Police like the lists because they strongly believe it has greatly reduced theft and other crimes. Political activists, however, are closely watched and alarms are set up to alert police to their movements. The technology also can be used to perform racial profiling.
People go to ingenious lengths to try to avoid this surveillance.
“We found out for a recent report a man who has 60 years of petitioning, which was just a brilliant find, and this guy was extremely clever,” Mozer said. “His name is Zhang Yuqiao and he talks about, 20, 30 years ago, it was fairly easy to make it to Beijing. You basically would just get out of town, get onto the local roads, and then you can hire cars, take buses. You were on your way.
“Now, in a recent trip to get to Beijing, he turned off his phone, left at night, took a car, paid by cash, got to the local capital, got a train ticket to the wrong destination, which was Beijing, got off before because he believed that his buying the tickets would alert the police to pick him up when he got to Beijing, then took a bus, got off on a bus, took another car, paid money for it, got out before a checkpoint where they check IDs for buses, took another private car and then got into line with other petitioners at dawn,” he said. “So this is the level of kind of evasion that it takes now to get to Beijing.”
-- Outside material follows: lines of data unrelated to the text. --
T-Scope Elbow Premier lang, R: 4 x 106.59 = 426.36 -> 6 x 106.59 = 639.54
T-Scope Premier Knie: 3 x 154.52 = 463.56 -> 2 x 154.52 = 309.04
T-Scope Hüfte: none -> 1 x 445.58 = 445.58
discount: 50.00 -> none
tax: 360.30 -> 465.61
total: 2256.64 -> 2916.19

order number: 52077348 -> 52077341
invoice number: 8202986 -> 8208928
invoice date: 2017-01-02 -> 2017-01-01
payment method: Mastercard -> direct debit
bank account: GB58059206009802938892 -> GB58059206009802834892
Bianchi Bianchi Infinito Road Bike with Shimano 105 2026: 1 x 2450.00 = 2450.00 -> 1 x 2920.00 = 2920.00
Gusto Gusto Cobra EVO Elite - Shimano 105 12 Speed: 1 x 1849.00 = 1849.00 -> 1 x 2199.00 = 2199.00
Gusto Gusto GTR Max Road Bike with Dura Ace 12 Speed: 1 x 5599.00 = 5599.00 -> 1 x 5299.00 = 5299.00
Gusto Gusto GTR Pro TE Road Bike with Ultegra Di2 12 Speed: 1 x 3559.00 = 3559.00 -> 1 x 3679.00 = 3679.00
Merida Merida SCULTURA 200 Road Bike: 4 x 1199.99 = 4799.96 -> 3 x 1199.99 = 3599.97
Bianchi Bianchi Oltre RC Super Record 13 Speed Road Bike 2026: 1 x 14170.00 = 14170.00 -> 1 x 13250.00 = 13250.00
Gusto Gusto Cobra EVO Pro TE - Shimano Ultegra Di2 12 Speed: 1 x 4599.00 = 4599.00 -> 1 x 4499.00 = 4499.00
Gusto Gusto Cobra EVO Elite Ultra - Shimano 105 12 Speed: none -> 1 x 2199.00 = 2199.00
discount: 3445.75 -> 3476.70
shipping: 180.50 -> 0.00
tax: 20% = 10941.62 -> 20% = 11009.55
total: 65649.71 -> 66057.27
But now, whenever he turns off his phone, police come to his home.
This is becoming a centralized effort, he said, but it works better in some cities and regions than in other areas. Police are at times unhappy with responding to so many alarms, but this appears to be a tool that will be used extensively. With crime dropping, most Chinese residents will accept it.
“And the only moment they actually see the political impact of it is when a whole group of people get angry about some injustice, take to the streets, and all of a sudden it’s effective at going after very specific people and stopping that protest,” Mozer said. “So there is this kind of thing where it's a very pleasant thing until it’s not, and you don’t really know what’s going on in the background until sometimes it’s too late.”
He said this technology and these practices may spread across the planet. There is evidence that has already started.
“In Ecuador we saw the kind of classic China thing where you put a camera outside the house of a person, a dissident that you want to watch. I think we’re going to see more of that around the world,” Mozer said. “And I don’t really think there’s anything anybody can do to stop it. I think the best thing the U.S. can do is try to set a good example and try to encourage better practices in this and I guess that’s about it.”